Desse ônus da prova, o autor desincumbiu-se, na medida em que produziu prova documental que confirma o fato, afirmado na peça inicial, de utilização do veículo para atividade de transporte de objetos e pessoas para entidades com as quais o autor mantém vinculação contratual (folhas 19/21), estando para tanto cadastrado como motorista autônomo em órgão municipal (folha 22), tendo igualmente comprovado, agora por prova testemunhal produzida sob compromisso legal e contraditório (folhas 102/107), que o veículo, no momento em que realizada abordagem por agentes de fiscalização municipal, não estava com passageiro em seu interior, nem em circunstâncias que pudessem caracterizar o exercício da atividade de transporte remunerado de passageiros. Importante atentar, nesse contexto, para o conteúdo do auto de apreensão de folha 24, que não descreve, com a precisão que o ato exigia, as circunstâncias a partir das quais os agentes de fiscalização teriam depreendido que o veículo da propriedade do requerente, na ocasião dirigido por seu filho, estivesse a ser empregado em ilícita atividade.
Da parte da requerida, nenhuma prova produziu que infirmasse o conjunto probatório trazido a exame pelo autor. O único testemunho produzido pela requerida, prestado por servidor que subscrevera o auto de apreensão lavrado, mostrou-se impreciso (folha 108).

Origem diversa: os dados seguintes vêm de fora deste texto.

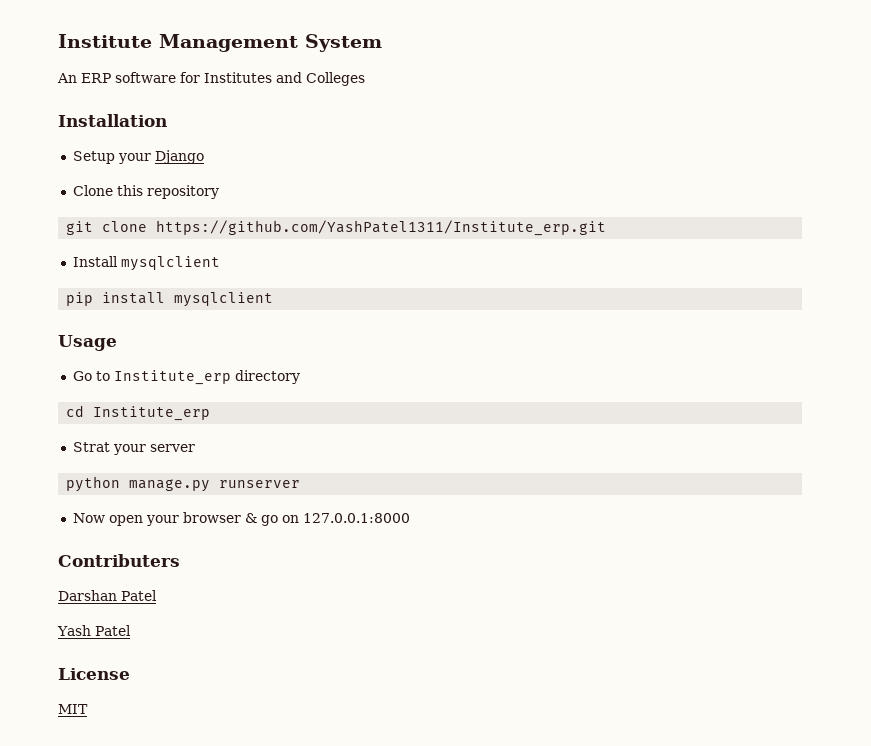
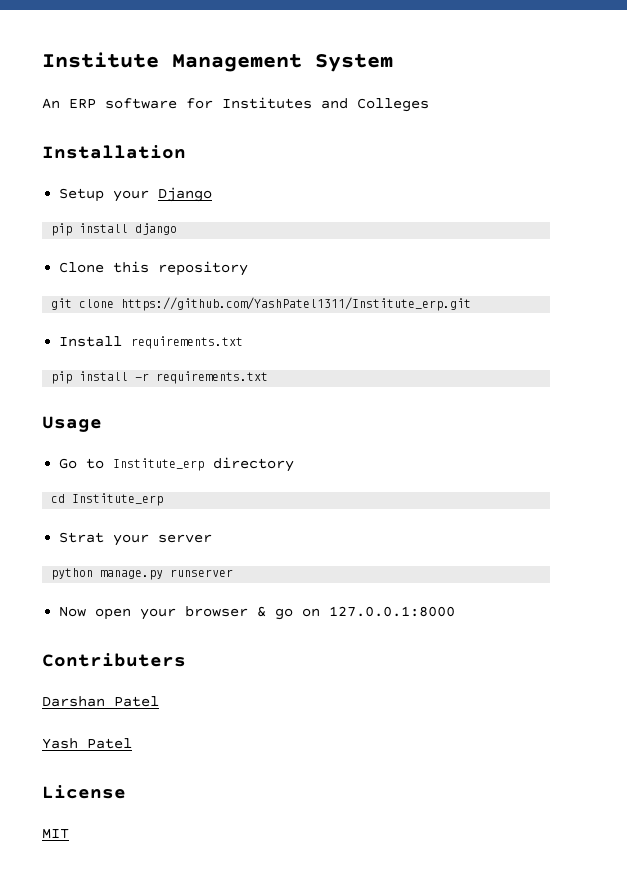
(204, 157) none -> [51,223,178,236] // pip install django
[120,256,220,271] [66,292,274,307] mysqlclient // pip install mysqlclient -> [131,336,244,349] [51,371,269,384] requirements.txt // pip install -r requirements.txt

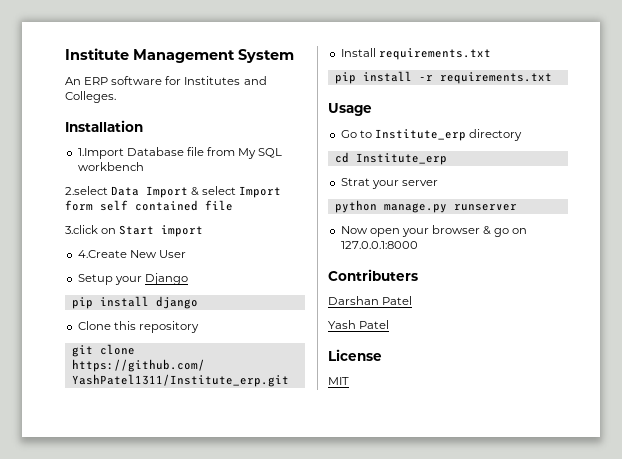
[357,98,429,112] Colleges -> [65,91,116,103] Colleges.
(186, 152) none -> [77,147,283,159] [77,162,144,171] [65,186,282,198] [65,200,233,211] [65,225,204,237] [77,250,186,258] // 1.Import Database file from My SQL workbench // 2.select Data Import & select Import form self contained file // 3.click on Start import // 4.Create New User

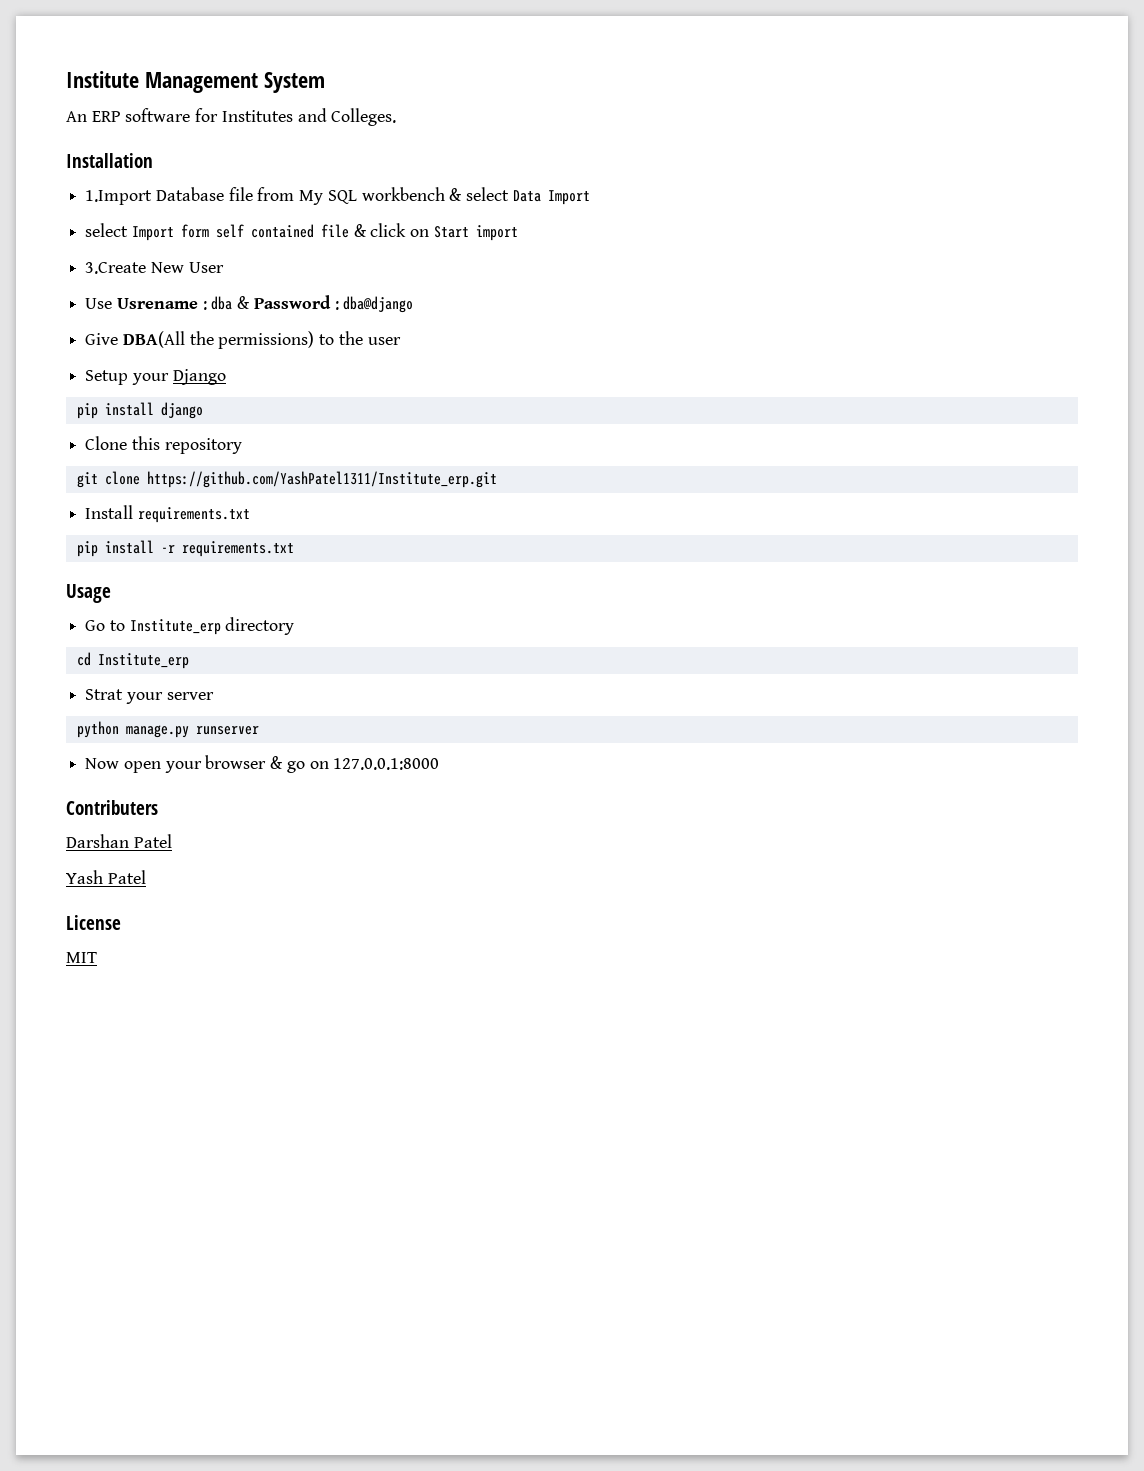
[65,186,108,195] // 2.select -> [449,187,510,201] & select
[191,187,200,196] & -> (590, 197) //
[65,225,98,234] // 3.click -> [353,223,407,237] & click
[77,250,127,258] 4.Create -> [85,262,147,274] 3.Create
(186, 254) none -> [85,295,414,313] [85,331,401,349] // Use Usrename : dba & Password : dba@django // Give DBA(All the permissions) to the user

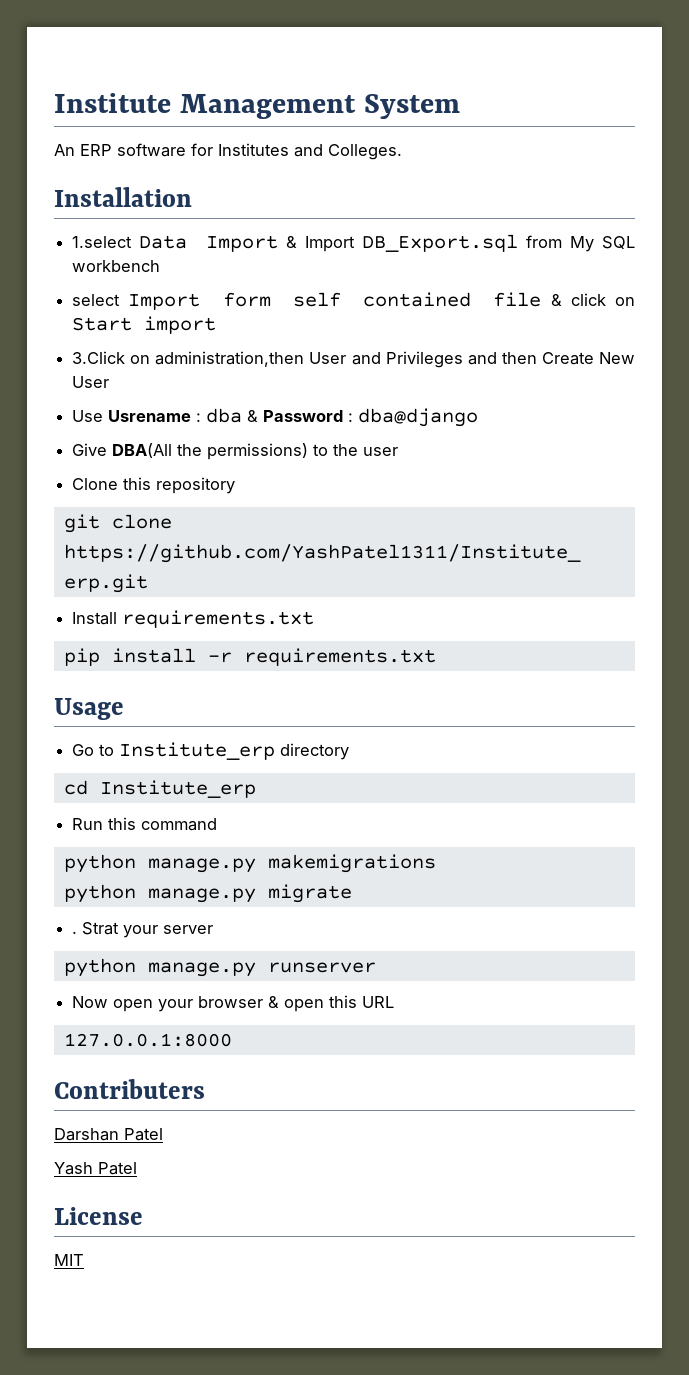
[85,187,253,205] 1.Import Database file -> [72,234,519,252] 1.select Data Import & Import DB_Export.sql
[449,187,590,205] & select Data Import -> (161, 266) none
[85,262,147,274] 3.Create -> [72,351,594,368] 3.Click on administration,then User and Privileges and then Create
[85,369,226,385] [76,402,203,419] // Setup your Django // pip install django -> (399, 451) none
(189, 661) none -> [72,817,218,831] [63,854,436,873] [63,884,352,903] [72,931,78,934] Run this command // python manage.py makemigrations // python manage.py migrate // .
[286,761,329,773] go on -> [284,995,395,1012] open this URL //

A invalidez do ato administrativo, destarte, é de se declarar, com a conseqüência de se determinar a liberação do veículo, independentemente do pagamento de qualquer multa ou taxa, ou qualquer outro valor decursivo da retenção e apreensão, ressalvando apenas que a eficácia desta Sentença está condicionada ao reexame necessário.
3. DISPOSITIVO
POSTO ISSO, JULGO PROCEDENTE O PEDIDO, de forma que fica declarada a invalidez do ato administrativo que importou na retenção e apreensão do veículo da propriedade do autor, (…), garantindo-se-lhe a liberação do bem, independentemente do pagamento de qualquer valor que seja decursivo da retenção e apreensão. Declaro a extinção do processo, com julgamento do mérito, nos termos do artigo 269, inciso I, do Código de Processo Civil.
Não há custas (Lei Estadual de número 4952/1985). Condeno a ré no pagamento de despesas processuais, estas com atualização monetária a partir do desembolso, e honorários de advogado, estes fixados na forma do artigo 20, parágrafo 4o., do Código de Processo Civil, em R$900,00 (novecentos reais), com atualização monetária a partir desta data, justificando a fixação da verba honorária nesse patamar, adotados os seguintes critérios: a) tempo de trâmite, mais de um ano; b) número de atos processuais praticados; c) valor atribuído à causa.
Sentença sujeita a reexame necessário.
Publique-se, registre-se e intimem-se as partes.